Personal information
- Full name: Ronald Charles Barton Wright
- Born: 13 March 1903 Semilong, Northamptonshire, England
- Died: 3 July 1992 (aged 89) Northampton, Northamptonshire, England
- Batting: Left-handed
- Bowling: Slow left-arm orthodox
- Role: Occasional wicket-keeper
- Relations: Alan Wright (brother)

Domestic team information
- 1923–1931: Northamptonshire

Career statistics
| Competition | First-class |
| Matches | 10 |
| Runs scored | 160 |
| Batting average | 10.00 |
| 100s/50s | –/1 |
| Top score | 56* |
| Balls bowled | 4 |
| Wickets | – |
| Bowling average | – |
| 5 wickets in innings | – |
| 10 wickets in match | – |
| Best bowling | – |
| Catches/stumpings | 4/– |
- Source: Cricinfo, 21 November 2011

= Ronald Wright (cricketer) =

English cricketer

Ronald Charles Barton Wright (13 March 1903 - 3 July 1992) was an English cricketer. Wright was a left-handed batsman who bowled slow left-arm orthodox and who occasionally fielded as a wicket-keeper.

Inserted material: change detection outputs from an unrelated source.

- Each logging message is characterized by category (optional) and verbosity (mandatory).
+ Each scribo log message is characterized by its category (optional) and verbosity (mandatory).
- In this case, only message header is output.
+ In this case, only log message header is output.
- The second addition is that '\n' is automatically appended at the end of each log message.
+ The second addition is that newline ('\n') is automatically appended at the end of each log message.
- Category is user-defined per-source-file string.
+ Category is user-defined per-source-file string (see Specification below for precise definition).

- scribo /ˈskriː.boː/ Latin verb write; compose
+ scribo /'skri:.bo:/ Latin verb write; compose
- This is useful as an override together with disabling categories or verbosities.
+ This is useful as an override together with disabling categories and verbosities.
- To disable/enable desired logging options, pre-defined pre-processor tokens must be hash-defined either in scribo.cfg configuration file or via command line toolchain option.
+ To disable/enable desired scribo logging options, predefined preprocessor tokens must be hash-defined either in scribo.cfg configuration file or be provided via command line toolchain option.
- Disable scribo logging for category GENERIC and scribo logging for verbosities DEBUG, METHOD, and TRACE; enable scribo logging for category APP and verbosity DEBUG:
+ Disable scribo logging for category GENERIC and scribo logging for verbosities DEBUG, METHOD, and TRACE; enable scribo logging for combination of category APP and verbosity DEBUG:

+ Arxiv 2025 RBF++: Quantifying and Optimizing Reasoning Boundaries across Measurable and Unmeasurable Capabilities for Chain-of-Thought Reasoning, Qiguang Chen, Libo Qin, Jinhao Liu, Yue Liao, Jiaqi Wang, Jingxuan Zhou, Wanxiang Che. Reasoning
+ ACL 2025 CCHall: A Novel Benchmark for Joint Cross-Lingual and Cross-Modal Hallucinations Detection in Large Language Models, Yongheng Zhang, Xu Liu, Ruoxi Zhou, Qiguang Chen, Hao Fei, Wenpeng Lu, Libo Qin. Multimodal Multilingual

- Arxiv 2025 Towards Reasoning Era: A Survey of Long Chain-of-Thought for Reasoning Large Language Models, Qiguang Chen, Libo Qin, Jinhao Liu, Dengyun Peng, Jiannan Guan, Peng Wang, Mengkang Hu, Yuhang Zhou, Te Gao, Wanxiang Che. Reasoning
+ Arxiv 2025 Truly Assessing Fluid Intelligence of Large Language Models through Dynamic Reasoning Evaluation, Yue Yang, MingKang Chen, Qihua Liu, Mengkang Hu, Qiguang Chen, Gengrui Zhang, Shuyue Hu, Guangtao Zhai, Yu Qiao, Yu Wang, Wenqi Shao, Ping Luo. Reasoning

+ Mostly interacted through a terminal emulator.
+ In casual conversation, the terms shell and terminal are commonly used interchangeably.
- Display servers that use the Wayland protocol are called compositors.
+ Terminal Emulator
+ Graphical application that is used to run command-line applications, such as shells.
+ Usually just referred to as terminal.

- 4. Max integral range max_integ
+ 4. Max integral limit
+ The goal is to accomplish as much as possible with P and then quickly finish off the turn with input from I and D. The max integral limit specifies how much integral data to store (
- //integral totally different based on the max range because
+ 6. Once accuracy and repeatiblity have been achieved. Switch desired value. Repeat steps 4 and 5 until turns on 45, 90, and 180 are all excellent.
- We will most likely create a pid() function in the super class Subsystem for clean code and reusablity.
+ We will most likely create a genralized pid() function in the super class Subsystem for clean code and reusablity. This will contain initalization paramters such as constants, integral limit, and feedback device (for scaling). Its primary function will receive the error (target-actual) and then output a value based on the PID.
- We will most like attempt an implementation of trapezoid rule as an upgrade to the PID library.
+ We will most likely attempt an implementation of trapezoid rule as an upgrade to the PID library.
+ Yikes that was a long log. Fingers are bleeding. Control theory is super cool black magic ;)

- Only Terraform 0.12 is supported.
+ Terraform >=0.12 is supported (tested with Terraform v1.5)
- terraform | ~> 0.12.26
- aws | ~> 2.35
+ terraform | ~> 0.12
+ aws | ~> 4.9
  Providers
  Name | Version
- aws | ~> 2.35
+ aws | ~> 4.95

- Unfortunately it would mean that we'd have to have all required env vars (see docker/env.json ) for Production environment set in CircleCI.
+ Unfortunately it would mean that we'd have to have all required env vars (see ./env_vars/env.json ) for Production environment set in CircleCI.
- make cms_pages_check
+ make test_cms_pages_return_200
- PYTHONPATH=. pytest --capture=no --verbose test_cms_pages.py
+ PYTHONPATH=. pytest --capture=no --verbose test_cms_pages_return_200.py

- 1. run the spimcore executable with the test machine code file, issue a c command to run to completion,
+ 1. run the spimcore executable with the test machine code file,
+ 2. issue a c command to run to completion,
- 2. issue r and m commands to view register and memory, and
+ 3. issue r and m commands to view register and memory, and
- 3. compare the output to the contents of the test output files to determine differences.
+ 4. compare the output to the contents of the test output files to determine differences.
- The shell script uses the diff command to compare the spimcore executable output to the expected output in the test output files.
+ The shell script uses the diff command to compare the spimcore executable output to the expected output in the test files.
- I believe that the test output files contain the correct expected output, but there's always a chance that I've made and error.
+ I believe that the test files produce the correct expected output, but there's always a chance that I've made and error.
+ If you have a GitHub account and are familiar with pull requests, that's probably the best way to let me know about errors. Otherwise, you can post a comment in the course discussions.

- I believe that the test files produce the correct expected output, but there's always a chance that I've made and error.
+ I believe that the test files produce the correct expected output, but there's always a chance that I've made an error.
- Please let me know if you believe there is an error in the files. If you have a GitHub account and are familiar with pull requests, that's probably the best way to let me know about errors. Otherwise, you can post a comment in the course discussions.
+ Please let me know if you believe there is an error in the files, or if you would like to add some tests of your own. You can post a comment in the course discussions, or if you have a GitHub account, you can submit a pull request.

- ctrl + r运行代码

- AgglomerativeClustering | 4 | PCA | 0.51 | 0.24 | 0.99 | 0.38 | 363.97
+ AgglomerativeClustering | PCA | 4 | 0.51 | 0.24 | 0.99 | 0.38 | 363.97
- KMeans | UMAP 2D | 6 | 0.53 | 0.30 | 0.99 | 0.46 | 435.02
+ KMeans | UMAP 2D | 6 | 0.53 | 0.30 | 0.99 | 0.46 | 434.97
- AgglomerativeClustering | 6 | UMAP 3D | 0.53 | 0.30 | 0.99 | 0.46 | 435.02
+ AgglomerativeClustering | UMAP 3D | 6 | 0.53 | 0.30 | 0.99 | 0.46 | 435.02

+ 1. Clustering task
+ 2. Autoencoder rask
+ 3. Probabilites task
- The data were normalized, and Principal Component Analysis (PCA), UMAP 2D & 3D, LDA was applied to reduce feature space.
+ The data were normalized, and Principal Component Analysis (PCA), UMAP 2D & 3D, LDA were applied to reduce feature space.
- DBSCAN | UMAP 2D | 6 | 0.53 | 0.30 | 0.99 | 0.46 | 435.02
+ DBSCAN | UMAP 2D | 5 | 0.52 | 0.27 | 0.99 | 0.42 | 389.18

He was born at Semilong, Northamptonshire and educated in the county at Wellingborough School.

Wright made his first-class debut for Northamptonshire against Glamorgan in the 1923 County Championship. He next appeared for Northamptonshire in the 1930 County Championship against Worcestershire. He went on to make eight further first-class appearances for the county, the last of which came against Worcestershire in the 1931 County Championship. In his total of ten first-class appearances, he scored 160 runs at an average of 10.00, with a high score of 56 not out. This score was his only first-class fifty and came against Somerset in 1930.

He died at Northampton, Northamptonshire on 3 July 1992. His brother, Alan Wright, also played first-class cricket for Northamptonshire.